* **Aim of the exercise**: Copy out exactly the stretch of the listing below that begins at the line containing "35%, #0b0b0b 75%);" and ends at the line containing "FREEZ</b><span> – </span><i", and copy nothing outside it.
Top of Data provided
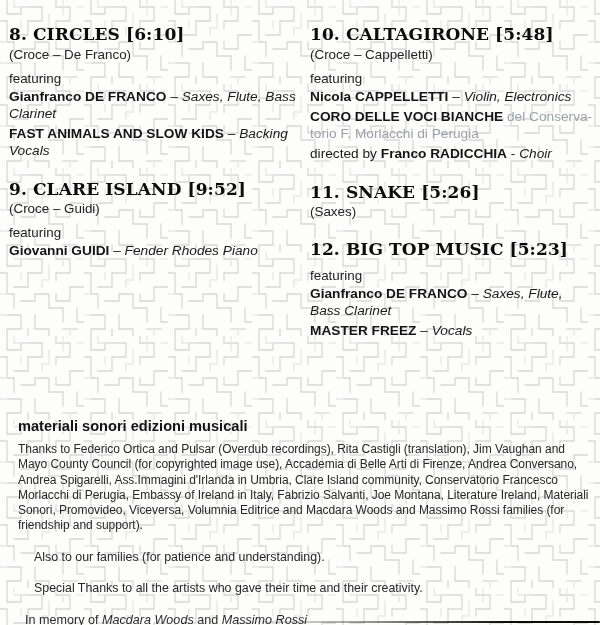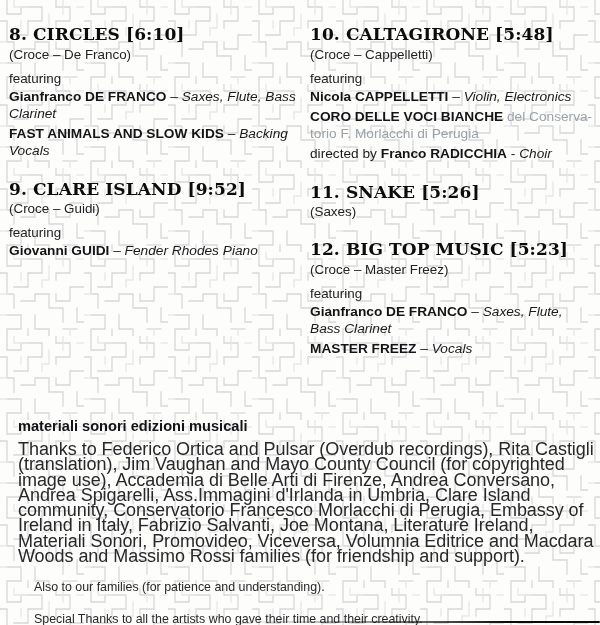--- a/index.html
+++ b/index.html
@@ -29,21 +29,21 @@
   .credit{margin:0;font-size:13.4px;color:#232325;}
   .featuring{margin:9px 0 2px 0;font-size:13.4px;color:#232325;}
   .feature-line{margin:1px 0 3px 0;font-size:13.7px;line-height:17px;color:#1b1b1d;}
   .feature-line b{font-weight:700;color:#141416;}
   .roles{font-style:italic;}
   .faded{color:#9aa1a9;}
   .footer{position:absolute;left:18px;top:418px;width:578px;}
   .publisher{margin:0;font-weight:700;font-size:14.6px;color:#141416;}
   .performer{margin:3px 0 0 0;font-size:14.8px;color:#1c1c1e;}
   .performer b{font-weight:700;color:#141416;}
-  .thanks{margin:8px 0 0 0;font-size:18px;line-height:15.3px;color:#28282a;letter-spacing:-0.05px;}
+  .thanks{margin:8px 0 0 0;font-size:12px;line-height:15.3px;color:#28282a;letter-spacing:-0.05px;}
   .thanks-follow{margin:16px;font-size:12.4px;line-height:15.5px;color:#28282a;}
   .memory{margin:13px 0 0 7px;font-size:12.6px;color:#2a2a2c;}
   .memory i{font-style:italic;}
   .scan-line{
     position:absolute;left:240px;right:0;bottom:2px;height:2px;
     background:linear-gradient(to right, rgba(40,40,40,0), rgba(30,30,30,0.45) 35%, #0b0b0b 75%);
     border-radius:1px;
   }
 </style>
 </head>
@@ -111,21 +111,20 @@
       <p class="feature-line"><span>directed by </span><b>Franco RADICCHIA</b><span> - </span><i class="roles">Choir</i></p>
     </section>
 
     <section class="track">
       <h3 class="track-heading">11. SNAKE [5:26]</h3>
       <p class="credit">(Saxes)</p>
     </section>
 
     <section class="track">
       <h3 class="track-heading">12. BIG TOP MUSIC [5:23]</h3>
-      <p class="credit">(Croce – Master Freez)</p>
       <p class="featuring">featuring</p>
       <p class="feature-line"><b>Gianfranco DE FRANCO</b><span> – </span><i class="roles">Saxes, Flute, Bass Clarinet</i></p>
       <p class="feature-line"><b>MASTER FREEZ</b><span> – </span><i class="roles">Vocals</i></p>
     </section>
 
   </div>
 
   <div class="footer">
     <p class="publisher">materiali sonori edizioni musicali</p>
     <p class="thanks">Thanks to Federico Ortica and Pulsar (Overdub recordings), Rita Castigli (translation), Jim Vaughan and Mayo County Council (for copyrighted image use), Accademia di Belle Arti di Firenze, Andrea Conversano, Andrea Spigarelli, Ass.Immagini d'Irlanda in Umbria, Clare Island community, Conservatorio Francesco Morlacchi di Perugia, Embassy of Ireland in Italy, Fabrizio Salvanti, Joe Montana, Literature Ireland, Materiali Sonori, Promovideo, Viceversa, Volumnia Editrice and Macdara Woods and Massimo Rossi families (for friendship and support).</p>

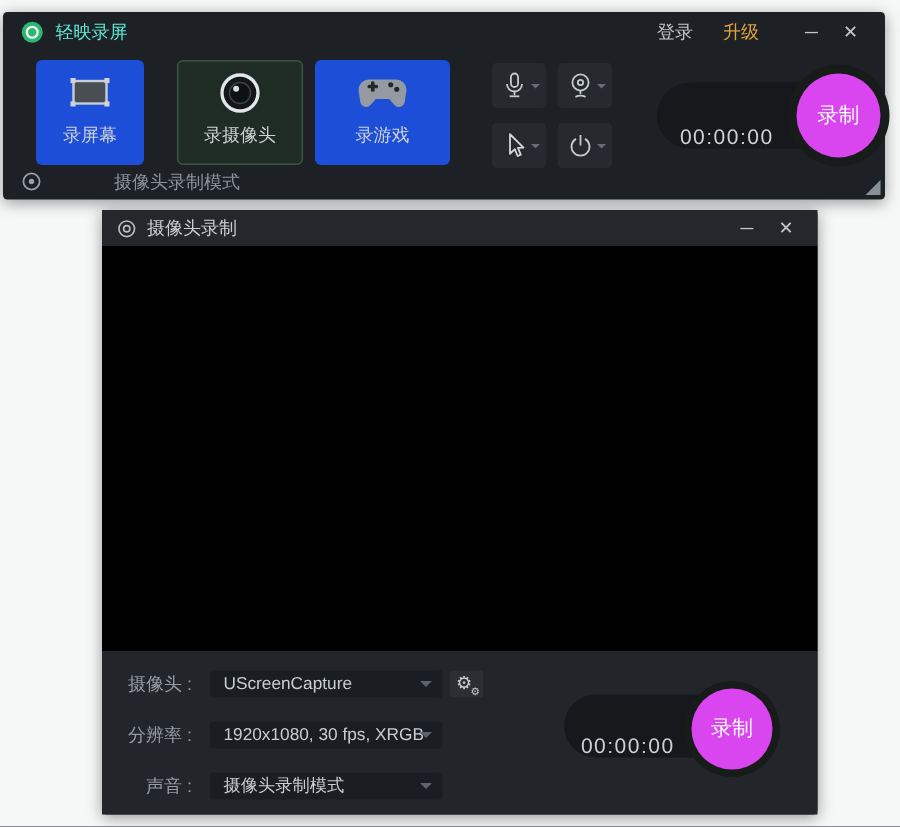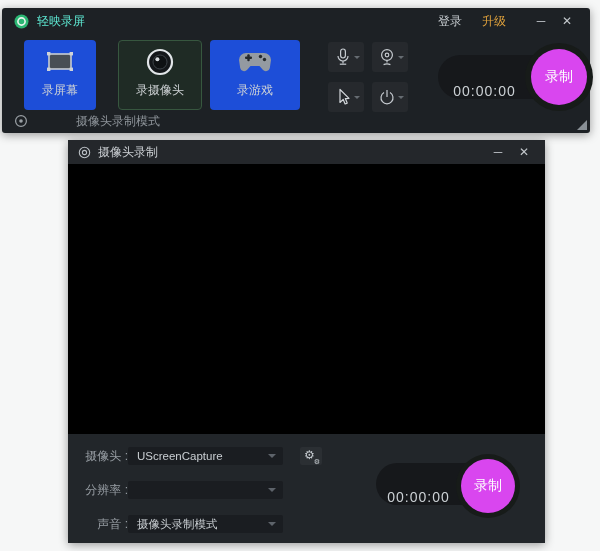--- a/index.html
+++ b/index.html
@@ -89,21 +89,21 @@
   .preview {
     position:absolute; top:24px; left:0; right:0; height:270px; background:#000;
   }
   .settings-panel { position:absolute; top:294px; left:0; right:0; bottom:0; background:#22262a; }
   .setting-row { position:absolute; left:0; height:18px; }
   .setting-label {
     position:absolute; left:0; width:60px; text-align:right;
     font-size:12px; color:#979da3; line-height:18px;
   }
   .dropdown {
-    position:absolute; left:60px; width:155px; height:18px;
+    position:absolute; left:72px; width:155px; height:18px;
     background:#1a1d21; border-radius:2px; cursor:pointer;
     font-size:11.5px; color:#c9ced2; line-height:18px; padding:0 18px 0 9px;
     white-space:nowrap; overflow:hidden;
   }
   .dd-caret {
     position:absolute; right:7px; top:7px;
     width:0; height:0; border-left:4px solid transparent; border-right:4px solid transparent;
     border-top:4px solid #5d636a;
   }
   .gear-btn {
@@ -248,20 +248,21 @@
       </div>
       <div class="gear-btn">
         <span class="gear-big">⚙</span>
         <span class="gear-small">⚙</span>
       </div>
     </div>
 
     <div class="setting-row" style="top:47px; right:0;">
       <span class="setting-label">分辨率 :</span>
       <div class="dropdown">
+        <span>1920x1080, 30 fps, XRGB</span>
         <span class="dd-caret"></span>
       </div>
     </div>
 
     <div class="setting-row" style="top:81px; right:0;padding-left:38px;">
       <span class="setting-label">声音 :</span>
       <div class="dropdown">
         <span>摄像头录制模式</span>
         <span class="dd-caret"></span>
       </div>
Bottom of Data provided
Top of Data provided
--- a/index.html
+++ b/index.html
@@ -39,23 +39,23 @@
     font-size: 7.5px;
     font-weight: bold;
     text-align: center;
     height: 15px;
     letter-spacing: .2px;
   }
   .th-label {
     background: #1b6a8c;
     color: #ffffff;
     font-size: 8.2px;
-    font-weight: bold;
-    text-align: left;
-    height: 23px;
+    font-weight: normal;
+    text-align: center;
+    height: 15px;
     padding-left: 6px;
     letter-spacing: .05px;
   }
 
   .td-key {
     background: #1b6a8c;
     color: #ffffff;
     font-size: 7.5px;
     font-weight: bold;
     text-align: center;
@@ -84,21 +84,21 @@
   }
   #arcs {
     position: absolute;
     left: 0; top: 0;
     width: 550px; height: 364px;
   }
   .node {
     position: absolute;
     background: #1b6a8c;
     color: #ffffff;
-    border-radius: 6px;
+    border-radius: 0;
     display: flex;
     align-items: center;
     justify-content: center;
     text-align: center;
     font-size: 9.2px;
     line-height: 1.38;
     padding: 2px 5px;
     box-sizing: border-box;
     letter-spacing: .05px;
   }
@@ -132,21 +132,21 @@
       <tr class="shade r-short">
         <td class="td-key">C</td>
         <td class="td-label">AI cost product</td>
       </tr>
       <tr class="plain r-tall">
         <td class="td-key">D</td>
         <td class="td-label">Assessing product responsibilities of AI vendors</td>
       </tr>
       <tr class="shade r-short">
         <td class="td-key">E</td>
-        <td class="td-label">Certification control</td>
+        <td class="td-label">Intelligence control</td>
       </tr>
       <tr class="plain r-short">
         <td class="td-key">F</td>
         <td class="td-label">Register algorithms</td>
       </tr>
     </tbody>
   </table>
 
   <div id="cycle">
Bottom of Data provided
Top of Data provided
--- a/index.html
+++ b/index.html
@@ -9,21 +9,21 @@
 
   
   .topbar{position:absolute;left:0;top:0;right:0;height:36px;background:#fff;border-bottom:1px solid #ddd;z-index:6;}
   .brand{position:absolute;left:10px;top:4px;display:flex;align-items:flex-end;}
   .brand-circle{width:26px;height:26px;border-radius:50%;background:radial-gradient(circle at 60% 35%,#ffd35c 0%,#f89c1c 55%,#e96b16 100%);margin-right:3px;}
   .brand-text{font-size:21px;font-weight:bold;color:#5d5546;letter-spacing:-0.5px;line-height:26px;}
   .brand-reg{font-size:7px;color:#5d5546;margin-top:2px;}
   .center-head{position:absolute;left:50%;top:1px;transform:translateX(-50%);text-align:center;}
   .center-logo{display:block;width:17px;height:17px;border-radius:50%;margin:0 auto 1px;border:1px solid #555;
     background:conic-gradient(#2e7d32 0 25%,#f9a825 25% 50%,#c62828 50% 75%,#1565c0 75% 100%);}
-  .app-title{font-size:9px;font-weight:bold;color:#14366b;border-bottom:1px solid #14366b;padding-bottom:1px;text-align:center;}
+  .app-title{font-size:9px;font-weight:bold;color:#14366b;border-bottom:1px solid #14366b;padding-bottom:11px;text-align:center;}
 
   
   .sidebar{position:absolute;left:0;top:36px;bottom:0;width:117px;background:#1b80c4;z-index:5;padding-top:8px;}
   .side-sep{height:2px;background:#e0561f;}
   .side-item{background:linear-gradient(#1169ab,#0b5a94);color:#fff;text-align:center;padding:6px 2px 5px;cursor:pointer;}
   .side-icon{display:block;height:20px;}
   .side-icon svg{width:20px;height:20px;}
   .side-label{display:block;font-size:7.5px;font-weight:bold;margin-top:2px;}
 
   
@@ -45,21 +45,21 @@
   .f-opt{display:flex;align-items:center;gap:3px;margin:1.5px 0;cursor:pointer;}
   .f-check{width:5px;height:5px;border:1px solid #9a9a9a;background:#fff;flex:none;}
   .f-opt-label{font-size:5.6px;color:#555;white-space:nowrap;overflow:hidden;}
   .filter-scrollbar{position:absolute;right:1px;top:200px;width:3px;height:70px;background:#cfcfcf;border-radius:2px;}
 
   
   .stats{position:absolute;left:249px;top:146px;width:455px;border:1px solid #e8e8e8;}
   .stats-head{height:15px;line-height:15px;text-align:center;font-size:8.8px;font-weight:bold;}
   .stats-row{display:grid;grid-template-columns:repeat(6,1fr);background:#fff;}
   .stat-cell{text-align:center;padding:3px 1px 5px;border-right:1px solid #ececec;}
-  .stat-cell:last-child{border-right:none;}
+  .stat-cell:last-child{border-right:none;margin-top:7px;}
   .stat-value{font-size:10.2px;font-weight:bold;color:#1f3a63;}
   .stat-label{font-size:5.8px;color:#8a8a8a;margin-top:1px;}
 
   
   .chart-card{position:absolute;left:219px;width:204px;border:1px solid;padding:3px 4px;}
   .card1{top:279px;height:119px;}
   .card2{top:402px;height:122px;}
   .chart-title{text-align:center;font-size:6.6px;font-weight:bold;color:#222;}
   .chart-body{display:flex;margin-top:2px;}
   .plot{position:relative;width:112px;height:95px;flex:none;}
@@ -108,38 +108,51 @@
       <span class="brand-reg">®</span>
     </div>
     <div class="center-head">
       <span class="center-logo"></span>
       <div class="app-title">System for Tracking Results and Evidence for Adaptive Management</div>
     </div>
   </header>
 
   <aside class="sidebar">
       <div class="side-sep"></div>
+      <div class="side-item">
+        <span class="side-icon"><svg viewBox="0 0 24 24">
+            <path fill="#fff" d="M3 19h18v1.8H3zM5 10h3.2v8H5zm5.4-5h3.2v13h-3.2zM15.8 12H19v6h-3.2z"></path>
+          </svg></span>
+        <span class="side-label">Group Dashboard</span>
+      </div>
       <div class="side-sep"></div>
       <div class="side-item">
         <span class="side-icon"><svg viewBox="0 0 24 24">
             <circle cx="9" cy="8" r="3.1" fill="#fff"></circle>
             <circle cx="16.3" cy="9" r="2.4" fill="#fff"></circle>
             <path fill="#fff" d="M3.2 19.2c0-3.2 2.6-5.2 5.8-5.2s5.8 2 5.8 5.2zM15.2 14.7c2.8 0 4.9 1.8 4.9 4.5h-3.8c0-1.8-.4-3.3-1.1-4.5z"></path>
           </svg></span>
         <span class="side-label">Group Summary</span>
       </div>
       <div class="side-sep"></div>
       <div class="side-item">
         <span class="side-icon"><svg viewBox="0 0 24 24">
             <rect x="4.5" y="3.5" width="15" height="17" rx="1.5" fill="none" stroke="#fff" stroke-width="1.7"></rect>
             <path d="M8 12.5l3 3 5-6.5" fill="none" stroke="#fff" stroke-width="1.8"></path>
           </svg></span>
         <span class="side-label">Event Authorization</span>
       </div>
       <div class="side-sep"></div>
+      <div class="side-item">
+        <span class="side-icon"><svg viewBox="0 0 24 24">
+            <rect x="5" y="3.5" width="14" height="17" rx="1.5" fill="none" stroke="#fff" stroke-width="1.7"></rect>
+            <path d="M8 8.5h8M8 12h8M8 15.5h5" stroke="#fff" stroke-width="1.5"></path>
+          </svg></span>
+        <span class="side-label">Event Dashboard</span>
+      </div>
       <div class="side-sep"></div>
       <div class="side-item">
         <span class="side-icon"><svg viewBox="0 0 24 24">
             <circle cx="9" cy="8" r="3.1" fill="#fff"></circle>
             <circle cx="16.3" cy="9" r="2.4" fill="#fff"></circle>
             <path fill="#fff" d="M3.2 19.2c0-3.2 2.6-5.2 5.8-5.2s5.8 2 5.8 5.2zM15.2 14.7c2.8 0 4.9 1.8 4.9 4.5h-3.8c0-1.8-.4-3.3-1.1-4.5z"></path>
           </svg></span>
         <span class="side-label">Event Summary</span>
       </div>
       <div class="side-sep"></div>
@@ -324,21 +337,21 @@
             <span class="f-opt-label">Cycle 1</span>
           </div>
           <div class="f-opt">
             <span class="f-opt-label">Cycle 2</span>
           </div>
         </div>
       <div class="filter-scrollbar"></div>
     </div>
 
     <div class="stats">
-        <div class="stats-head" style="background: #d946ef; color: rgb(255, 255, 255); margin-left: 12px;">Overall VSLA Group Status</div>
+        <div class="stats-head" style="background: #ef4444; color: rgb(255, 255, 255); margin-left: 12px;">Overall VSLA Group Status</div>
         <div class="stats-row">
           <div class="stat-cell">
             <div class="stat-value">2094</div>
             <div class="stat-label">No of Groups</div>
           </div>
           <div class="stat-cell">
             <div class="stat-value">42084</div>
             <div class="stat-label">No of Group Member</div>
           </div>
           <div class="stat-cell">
Bottom of Data provided
* **Output**:
     background:linear-gradient(to right, rgba(40,40,40,0), rgba(30,30,30,0.45) 35%, #0b0b0b 75%);
     border-radius:1px;
   }
 </style>
 </head>
@@ -111,21 +111,20 @@
       <p class="feature-line"><span>directed by </span><b>Franco RADICCHIA</b><span> - </span><i class="roles">Choir</i></p>
     </section>
 
     <section class="track">
       <h3 class="track-heading">11. SNAKE [5:26]</h3>
       <p class="credit">(Saxes)</p>
     </section>
 
     <section class="track">
       <h3 class="track-heading">12. BIG TOP MUSIC [5:23]</h3>
-      <p class="credit">(Croce – Master Freez)</p>
       <p class="featuring">featuring</p>
       <p class="feature-line"><b>Gianfranco DE FRANCO</b><span> – </span><i class="roles">Saxes, Flute, Bass Clarinet</i></p>
       <p class="feature-line"><b>MASTER FREEZ</b><span> – </span><i class="roles">Vocals</i></p>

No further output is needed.